Testing tires in winter conditions
, specially snow and ice, presents unique challenges when it comes to consistency. Much of this testing occurs outside of a controlled laboratory environment, which necessitates procedures and conditions to improve quality and repeatability of testing data. Additionally, test programs can extend over days or weeks, during which time environmental and test conditions can vary significantly. For tire performance comparisons to be successful, it is crucial to consider how procedures investigate and adjust for systematic or bias variations.
In this one-hour webinar, Smithers expert Eric Pierce
delivers an overview of two testing standards that can improve the data gathering and evaluation process for tire performance testing in winter conditions:
- ASTM F1572 - Standard Test Methods for Tire Performance Testing on Snow and Ice Surfaces: ASTM F1572 is a standardized testing method for evaluating the performance of tires on snow and ice, including straight-line acceleration and braking, step steer, slalom, hill climb, and road circuit handling.
- ASTM F1650 - Standard Practice for Evaluating Tire Traction Performance Data Under Varying Test Conditions: ASTM F1650 provides a framework to evaluate tire data for statistically significant trend variations and the means to correct data if needed.
There will be a brief Q&A session at the end of the presentation.
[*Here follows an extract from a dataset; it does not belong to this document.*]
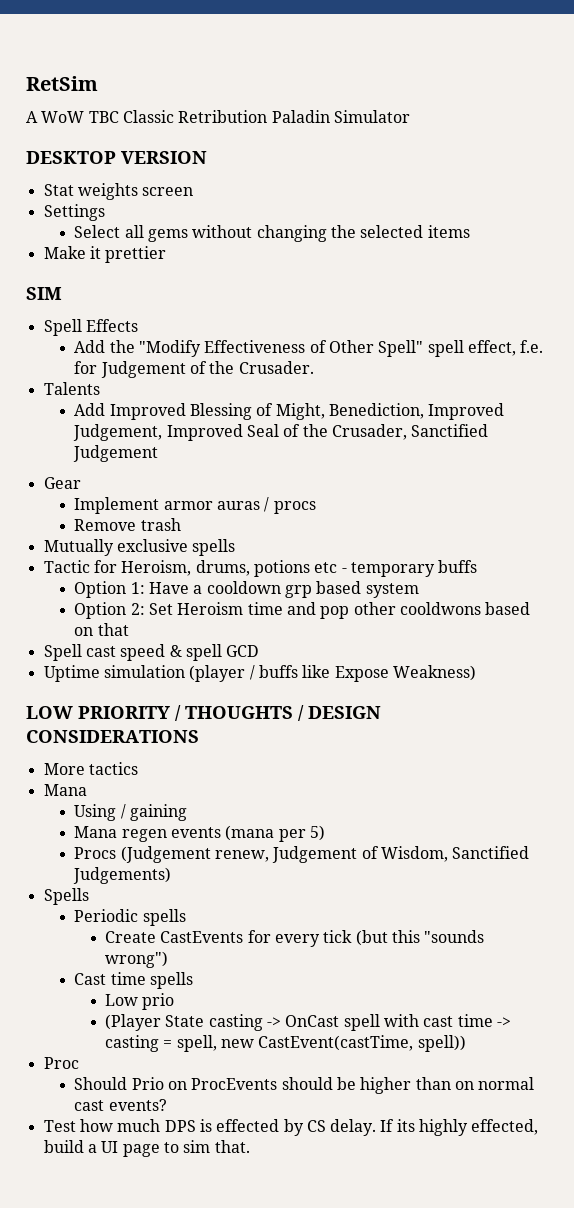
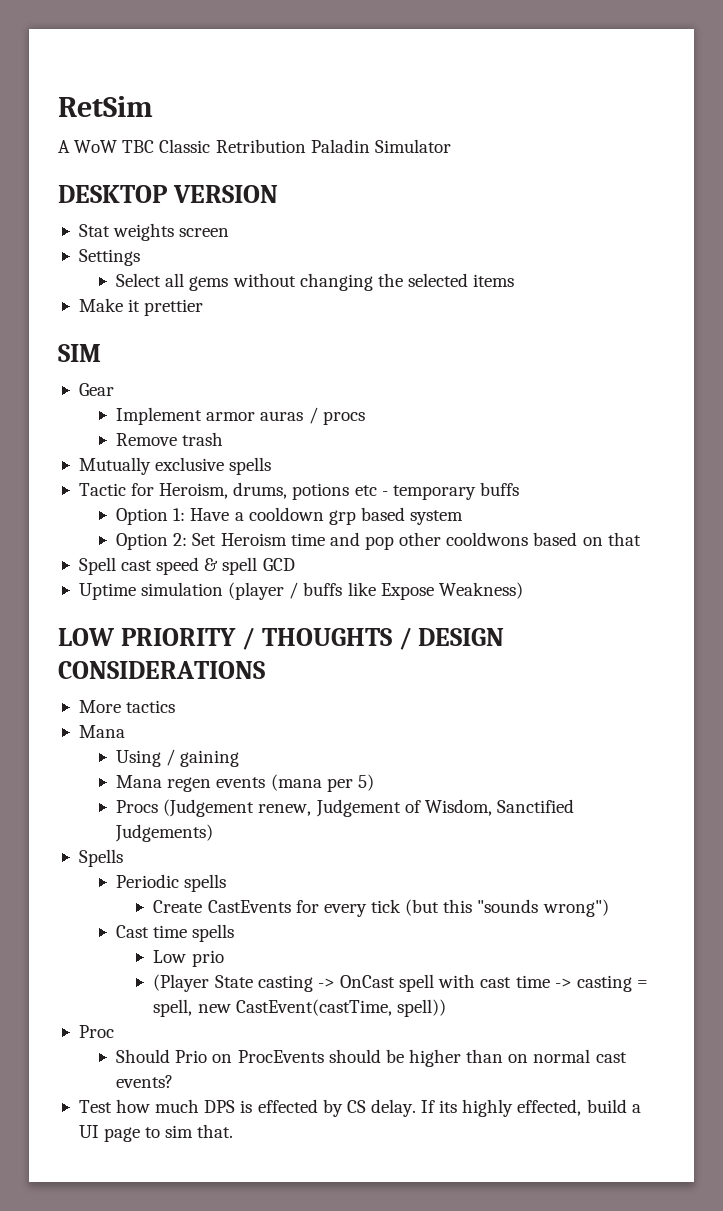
[43,319,138,336] [74,340,544,357] [74,361,314,378] [43,382,100,395] [74,403,505,420] [73,424,489,441] [73,445,159,462] // Spell Effects // Add the "Modify Effectiveness of Other Spell" spell effect, f.e. for Judgement of the Crusader. // Talents // Add Improved Blessing of Might, Benediction, Improved Judgement, Improved Seal of the Crusader, Sanctified Judgement -> (101, 353) none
The webinar will be recorded for future downloads.
Wednesday, October 14, 11:00 AM EDT
About the Presenter
Eric Pierce joined Smithers in 2016 and specializes in supporting engineering projects related to winter testing
and vehicles. He has specific expertise in winter traction testing
for passenger, light truck, and truck tires. He has previously worked as a Lab Manager for the Center for Tire Research at Virginia Tech. Pierce is a committee member and sub chairman for the ASTM International Technical Committee F09 on Tires, the Tire Performance Session Chair for Tire Society, and a member of the Industry Advisory Board for the Center for Tire Research. He has a Bachelor’s in mechanical engineering from Virginia Polytechnic Institute and State University. He also served the US Navy, specializing in advanced electronics.